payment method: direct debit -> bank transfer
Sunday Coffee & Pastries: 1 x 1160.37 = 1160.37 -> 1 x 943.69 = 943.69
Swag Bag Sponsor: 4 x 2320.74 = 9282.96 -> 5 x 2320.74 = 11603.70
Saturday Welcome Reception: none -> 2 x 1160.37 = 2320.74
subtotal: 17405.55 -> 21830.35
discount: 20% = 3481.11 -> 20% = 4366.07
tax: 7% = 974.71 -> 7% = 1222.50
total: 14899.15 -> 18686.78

==

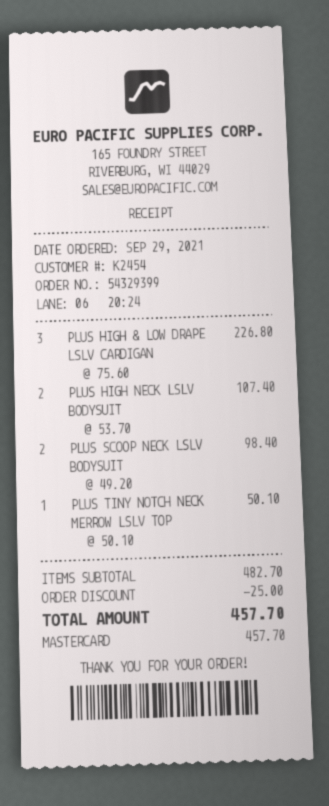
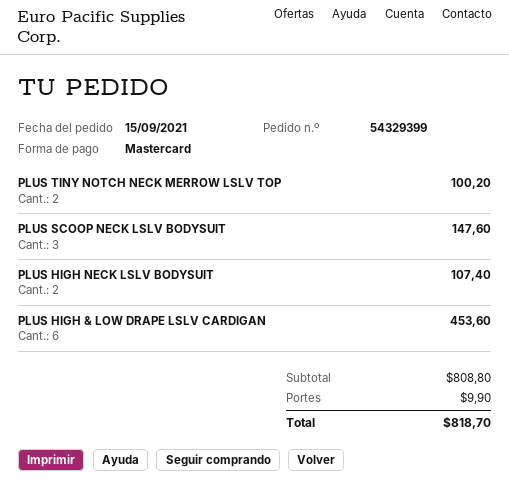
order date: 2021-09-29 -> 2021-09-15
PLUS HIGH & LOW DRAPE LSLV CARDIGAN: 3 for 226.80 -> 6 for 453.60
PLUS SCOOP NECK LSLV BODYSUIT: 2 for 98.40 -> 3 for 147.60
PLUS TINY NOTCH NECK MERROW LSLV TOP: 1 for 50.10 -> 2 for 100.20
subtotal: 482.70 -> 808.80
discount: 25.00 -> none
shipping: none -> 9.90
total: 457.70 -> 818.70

### Exercise
Looking at the records above, return exactly the lines from the line with "PLUS TINY NOTCH" to the line with "total: 457.70 -> 818.70", both ends included.

### Result
PLUS TINY NOTCH NECK MERROW LSLV TOP: 1 for 50.10 -> 2 for 100.20
subtotal: 482.70 -> 808.80
discount: 25.00 -> none
shipping: none -> 9.90
total: 457.70 -> 818.70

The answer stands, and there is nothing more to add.